Task item: In the listing beneath this line, copy exactly the lines starting with the one containing "- This repository" and going on through the one containing "- It should".

Given information:
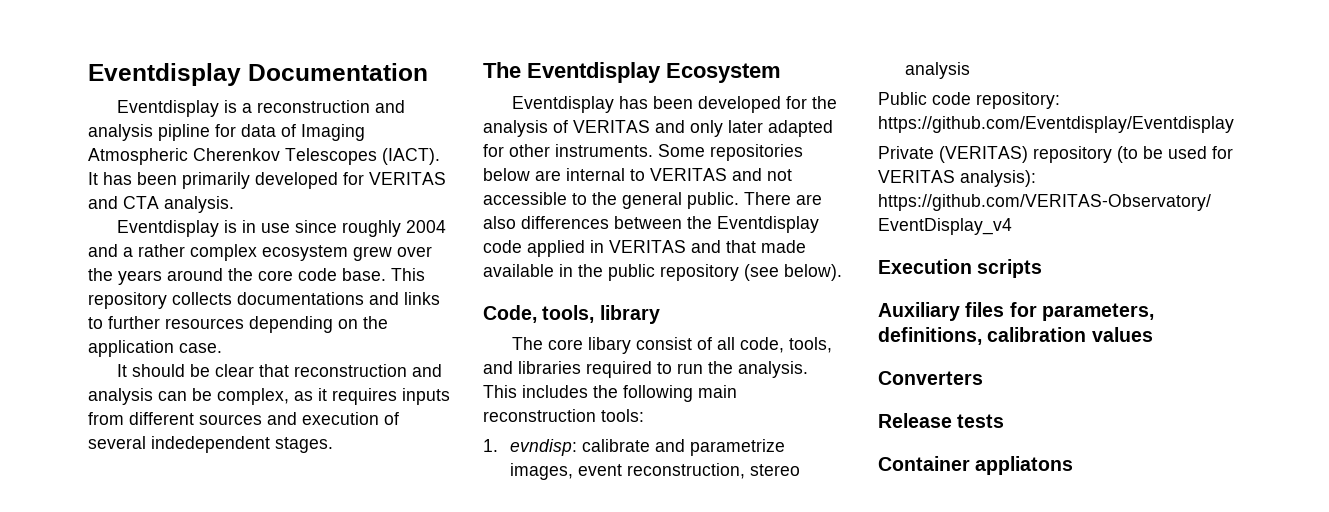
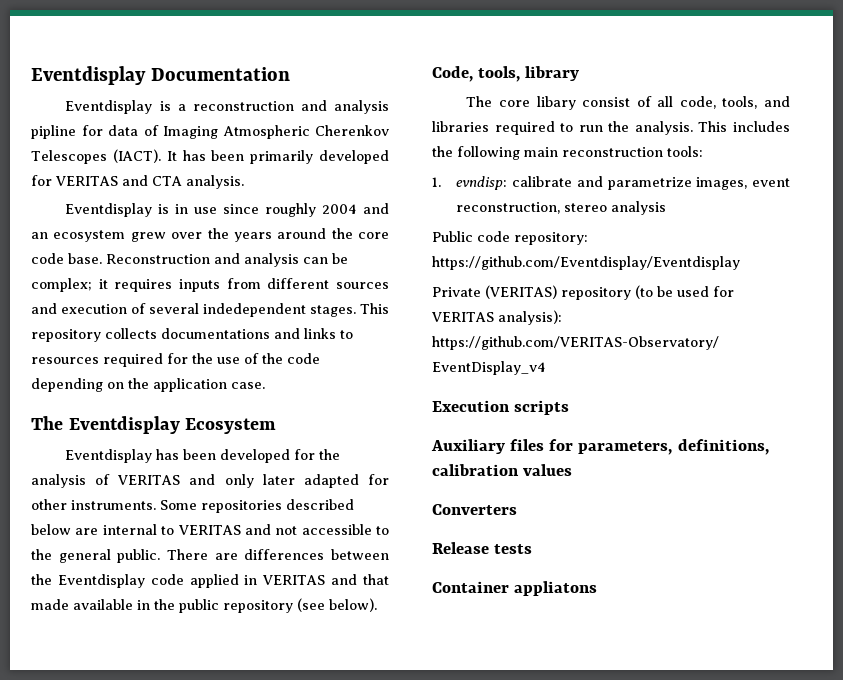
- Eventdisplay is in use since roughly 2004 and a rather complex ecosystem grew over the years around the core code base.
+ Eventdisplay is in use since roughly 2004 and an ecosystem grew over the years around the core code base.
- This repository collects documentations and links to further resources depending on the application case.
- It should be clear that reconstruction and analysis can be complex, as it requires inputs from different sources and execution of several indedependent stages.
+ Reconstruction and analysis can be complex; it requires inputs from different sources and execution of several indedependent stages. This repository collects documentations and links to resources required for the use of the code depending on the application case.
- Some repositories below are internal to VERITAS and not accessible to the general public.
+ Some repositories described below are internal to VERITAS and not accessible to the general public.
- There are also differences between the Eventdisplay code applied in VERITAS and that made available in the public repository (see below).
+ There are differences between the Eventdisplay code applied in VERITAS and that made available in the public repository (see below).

==

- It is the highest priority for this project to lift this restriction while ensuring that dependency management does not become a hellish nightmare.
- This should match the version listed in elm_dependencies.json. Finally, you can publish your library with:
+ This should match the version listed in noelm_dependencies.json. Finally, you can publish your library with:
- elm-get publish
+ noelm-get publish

Result:
- This repository collects documentations and links to further resources depending on the application case.
- It should be clear that reconstruction and analysis can be complex, as it requires inputs from different sources and execution of several indedependent stages.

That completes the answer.